Il secondo errore è credere che le guerre commerciali siano facili da vincere. La realtà dimostra il contrario: quando anche il paese avversario ha “muscoli” ben allenati, il conflitto si trasforma in uno stallo. È quanto è accaduto tra USA e Cina durante il primo mandato Trump. Ogni dazio statunitense è stato seguito da una contromisura cinese, in una spirale di ritorsioni culminata nell’“accordo di fase uno” del gennaio 2020. Il risultato? Una corsa al rialzo dei dazi e uno scenario di forte tensione commerciale.
Chi ha pagato davvero il prezzo?
Numerosi studi hanno analizzato le conseguenze economiche di quella guerra commerciale. La maggior parte mostra che i dazi USA non hanno portato benefici rilevanti all’occupazione nei settori protetti, mentre i danni si sono visti soprattutto nei comparti colpiti dalle ritorsioni, come quello agricolo. Inoltre, i costi dei dazi sono stati in gran parte sostenuti da consumatori e imprese americane, e non dagli esportatori stranieri, con l’eccezione di alcuni settori come l’acciaio.
Il protezionismo ha quindi ridotto sia le importazioni che le esportazioni statunitensi, con un effetto negativo sul reddito nazionale reale. In alcuni casi, i danni interni derivanti dai dazi imposti da Washington hanno superato quelli causati dalle contromisure straniere. Un boomerang che si è ritorto contro gli stessi promotori.
Quando la filosofia anticipa la politica
Nel Libro II della Repubblica, Platone – attraverso il dialogo tra Socrate e Glaucone – riflette sull’utilità della divisione del lavoro e della specializzazione all’interno della polis. Ma per rendere possibile tale specializzazione, osserva, è indispensabile commerciare con l’esterno. Una città chiusa in sé stessa non può prosperare.
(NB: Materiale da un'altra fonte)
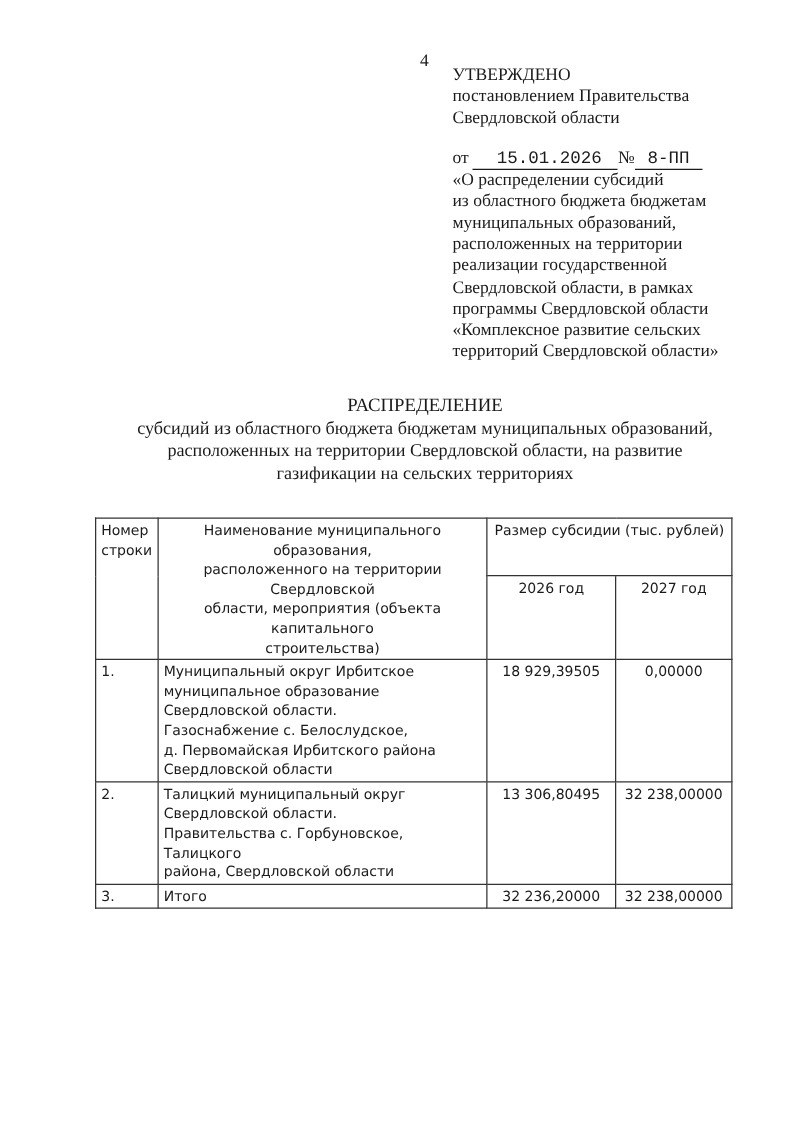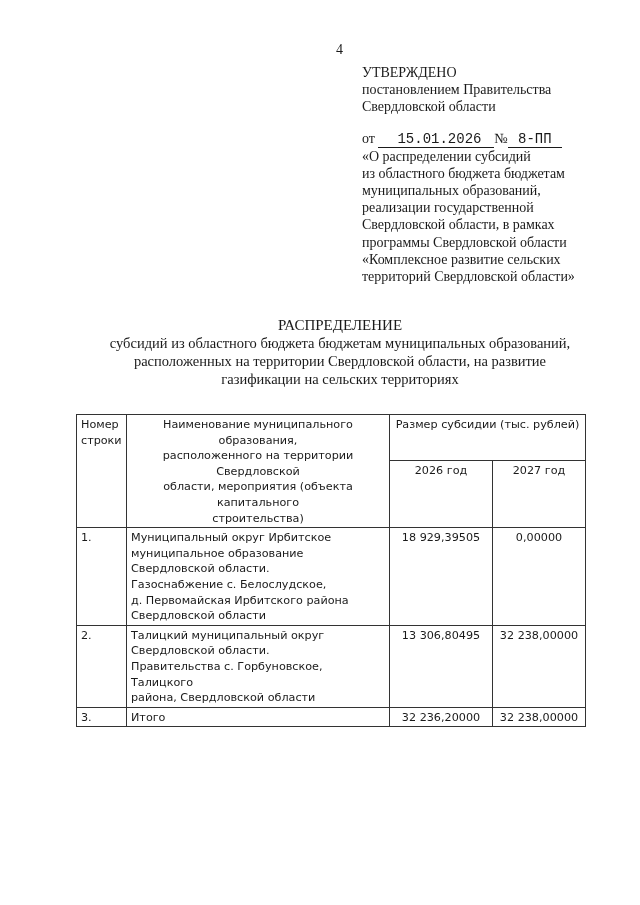"УТВЕРЖДЕНО" .approval { top: 64px -> 52px }
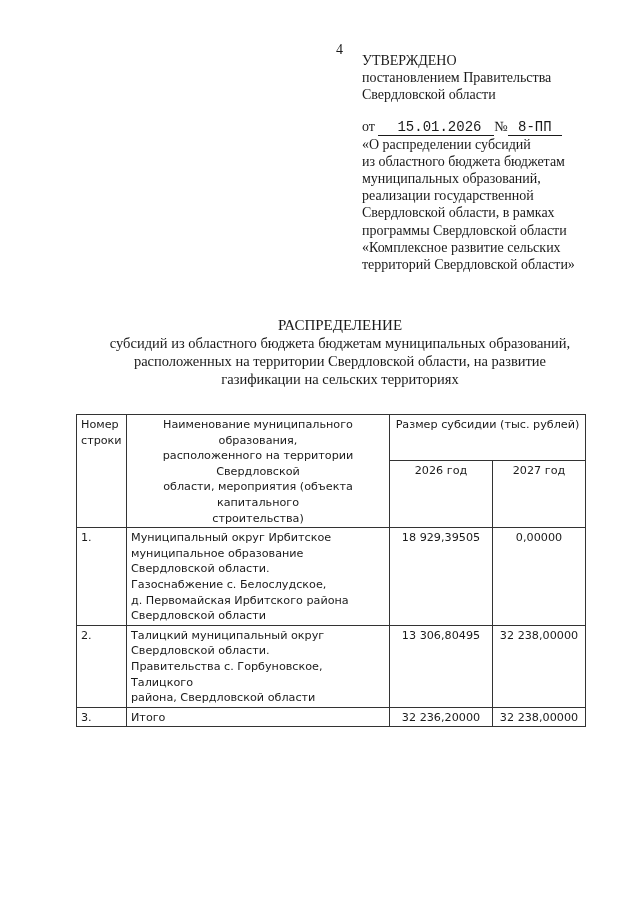"расположенных на территории" div { html: none -> <div>расположенных на территории</div> }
Per ottenere beni che non produce, una comunità deve produrre abbastanza per soddisfare il fabbisogno interno e offrire surplus in cambio. Se decide invece di chiudersi, sarà costretta ad espandersi per conquistare ciò che le manca: “E allora faremo la guerra, Glaucone?”. “Andrà a finire così”.
A distanza di secoli, quelle parole sembrano descrivere perfettamente il contesto attuale.